Versos 54-72: Arjuna pergunta: Ó Krishna, qual a descrição da pessoa cujo conhecimento é firme [e] está estabelecido no Atman? Como a pessoa de conhecimento firme fala, senta [e] anda? Krishna responde: Ó Arjuna, quando [um indivíduo] deixa de lado todos os desejos que entram em sua mente, estando satisfeito em si mesmo, através de si mesmo, então é dito que seu conhecimento é firme. [Aquela pessoa] isenta de desejo, medo e raiva, livre da sede por prazeres, não afetada por situações adversas [e] cujo conhecimento é firme, é chamado de sábia. Aquela pessoa livre de apego em qualquer situação, que não se exalta ao alcançar o agradável, tampouco se irrita ao alcançar o desagradável, tem o conhecimento firme. E quando, como uma tartaruga que recolhe totalmente [seus] membros, [a pessoa] é capaz de recolher os órgãos dos sentidos [retirando-os] de seus respectivos objetos, seu conhecimento é firme. Os objetos se afastam daquela pessoa que não alimenta os sentidos, mas o gosto [pelos objetos] permanece. Apreciando o Absoluto, até mesmo o gosto desaparece para essa pessoa. Pois os turbulentos órgãos dos sentidos, mesmo daquele que se esforça e tem discriminações, roubam com força a mente, ó Arjuna. Mantendo todos aqueles [órgãos dos sentidos] sob seu comando, que a pessoa discriminativa se sente tendo a mim como o mais alto. De fato, para a pessoa cujos órgãos dos sentidos estão sob controle, o conhecimento é firme. O apego aos objetos nasce para a pessoa que medita neles. Do apego, vem o desejo. Do desejo, nasce a raiva. Da raiva, surge a ilusão mental. Por causa desta ilusão, há a falha da memória. Com a perda da memória, há a incapacitação do intelecto. Com a incapacitação do intelecto, [a pessoa] é destruída. Enquanto que aquele cuja mente foi disciplinada, que se move entre os objetos com os órgãos dos sentidos sob seu comando, livre dos gostos e aversões, alcança a tranquilidade. Quando [a mente] está tranquila, ocorre a destruição de todo sofrimento, pois logo o
conhecimento se torna firme para quem tem a mente tranquila. Para aquele que ainda não está tranquilo, não há conhecimento. Também para aquele que não está tranquilo, não há
contemplação e, para aquele que não contemplativo, não há paz. Para quem não há paz, como pode haver felicidade? Pois aquela mente que segue os errantes órgãos dos sentidos rouba o conhecimento daquela [pessoa], assim como o vento [tira] um barco [do seu caminho] na água. Portanto, ó Arjuna, é firme o conhecimento daqueles cujos órgãos dos sentidos estão
completamente retirados dos [seus respectivos] objetos. Aquele que tem os sentidos sob seu comando está acordado para aquilo que é noite para todos os seres. Aquilo para o que os seres estão acordados é a noite para o sábio que vê. Assim como as águas entram no oceano, que é pleno, sem que ele se altere, da mesma forma todos os objetos de desejo entram naquele [sábio]. É ele que alcança a paz, [e] não aquele que deseja os objetos. Abandonando todos os desejos, aquela pessoa que se move livre de apego [e] do sentimento de ‘meu’ [e] ‘eu’ alcança a paz. Isto é permanecer em Brahman. [Aquele que] obtém isto não se ilude, ó Arjuna. Permanecendo ali, mesmo que seja no final da vida, alcança a liberação.

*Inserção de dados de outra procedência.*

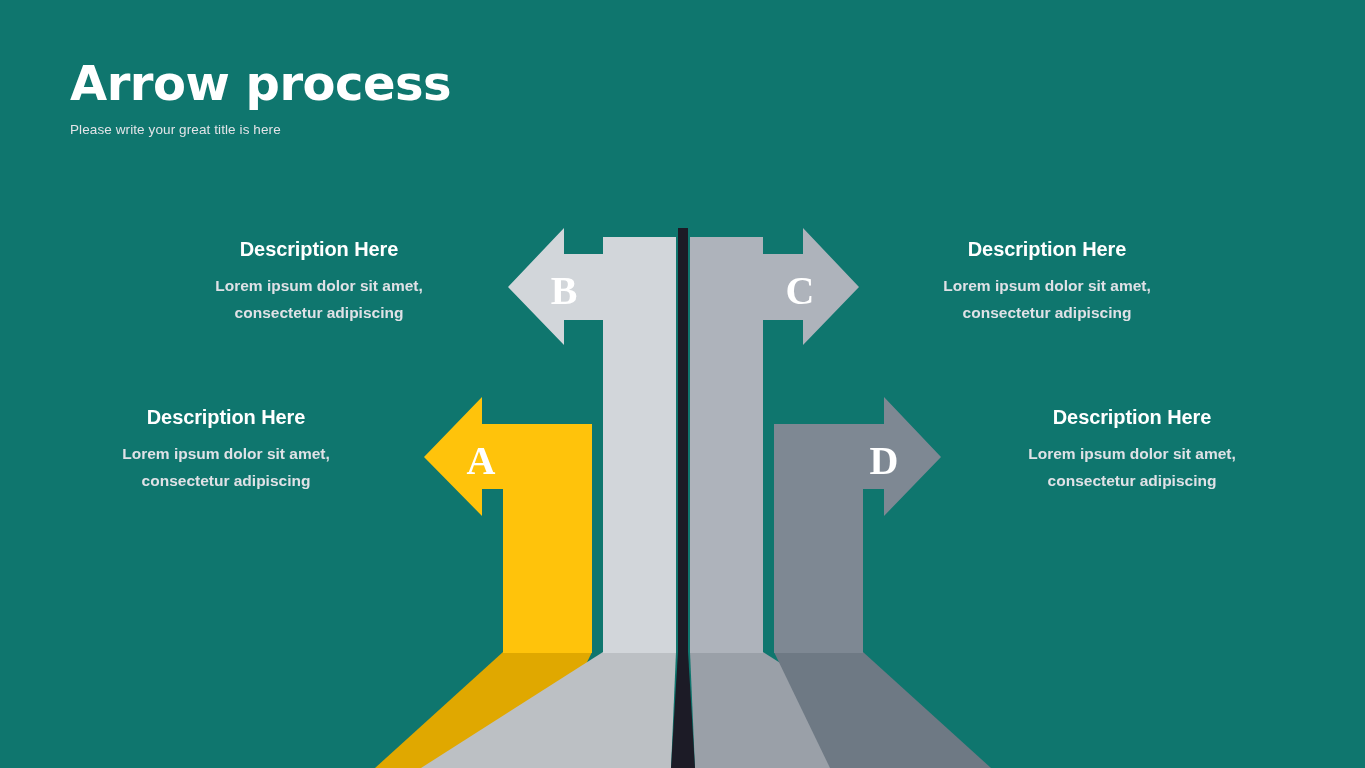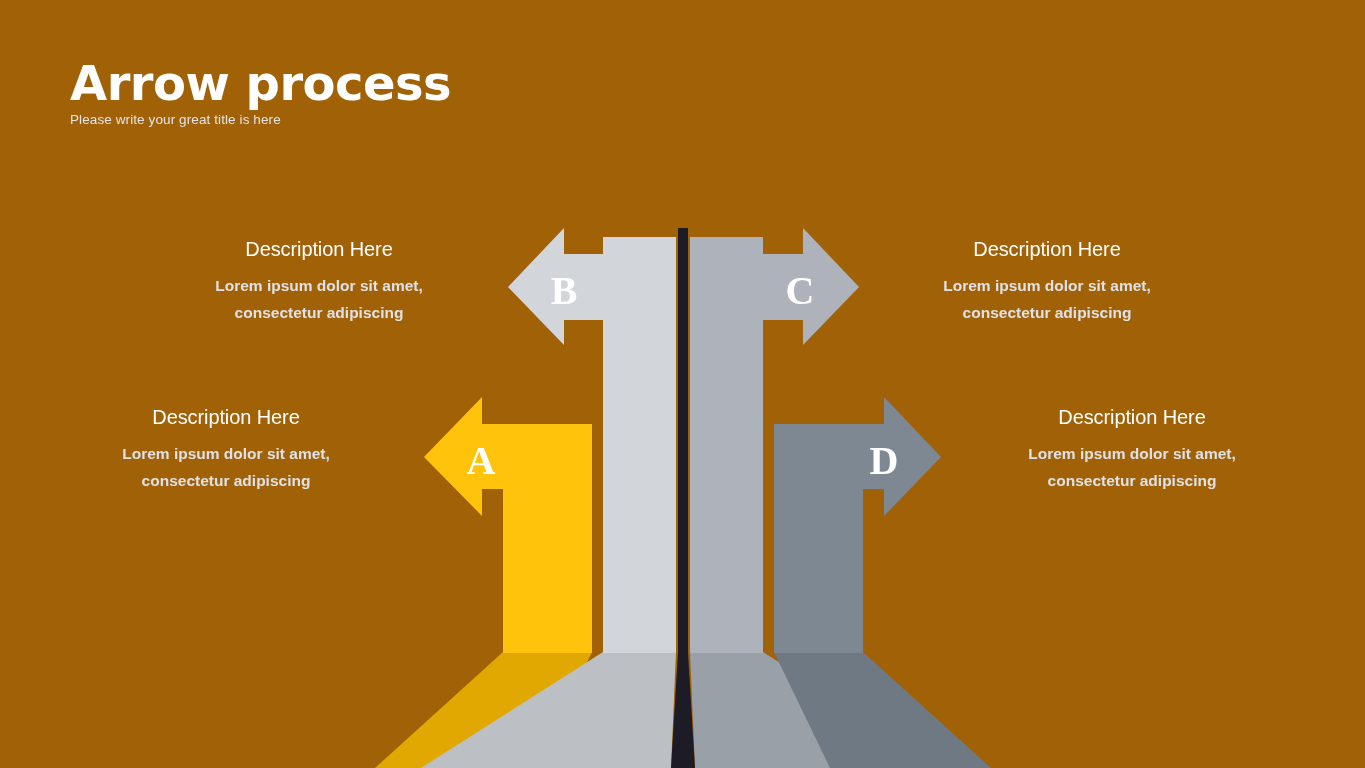--- a/index.html
+++ b/index.html
@@ -20,21 +20,21 @@
   #header { position:absolute; left:70px; top:58px; }
   #page-title {
     font-family:"DejaVu Sans", sans-serif;
     font-size:48px;
     font-weight:bold;
     letter-spacing:-0.5px;
     color:#ffffff;
     line-height:1.05;
   }
   #page-subtitle {
-    margin-top:4px;
+    margin-top:14px;
     font-size:13.5px;
     font-weight:400;
     color:#e3e4e8;
     letter-spacing:0.1px;
   }
 
   
   #graphic {
     position:absolute;
     left:0; top:0;
@@ -42,41 +42,41 @@
   }
 
   
   .desc {
     position:absolute;
     width:300px;
     text-align:center;
   }
   .desc-title {
     font-size:20px;
-    font-weight:normal;
+    font-weight:bold;
     color:#ffffff;
     margin-bottom:12px;
     letter-spacing:-0.1px;
   }
   .desc-body {
     font-size:15.5px;
     font-weight:700;
     color:#dfe1e6;
     line-height:1.72;
   }
 
   #desc-b { left:169px;  top:238px; }
   #desc-a { left:76px;   top:406px; }
   #desc-c { left:897px;  top:238px; }
   #desc-d { left:982px;  top:406px; }
 </style>
 </head>
 <body>
 
-<div id="slide" style="background: #a16207;">
+<div id="slide" style="background: #0f766e;">
 
   <div id="header">
     <div id="page-title">Arrow process</div>
     <div id="page-subtitle">Please write your great title is here</div>
   </div>
 
   <svg id="graphic" viewBox="0 0 1365 768">
 
     <polygon points="503,652 592,652 536,768 375,768" fill="#e0a800"></polygon>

Comentário: Arjuna quis saber quais as características de uma pessoa firme no autoconhecimento. Então, Krishna relata as características da pessoa que possui o
conhecimento de sua natureza livre de limitação. Para tanto, diz que o conhecimento claro e firme é chamado de o estado de Brahman. Portanto, a pessoa que alcança este estado torna-se livre de ilusão; durante sua vida, ela é jivanmukta [liberada em vida] e, depois da morte, torna-se um com Brahman.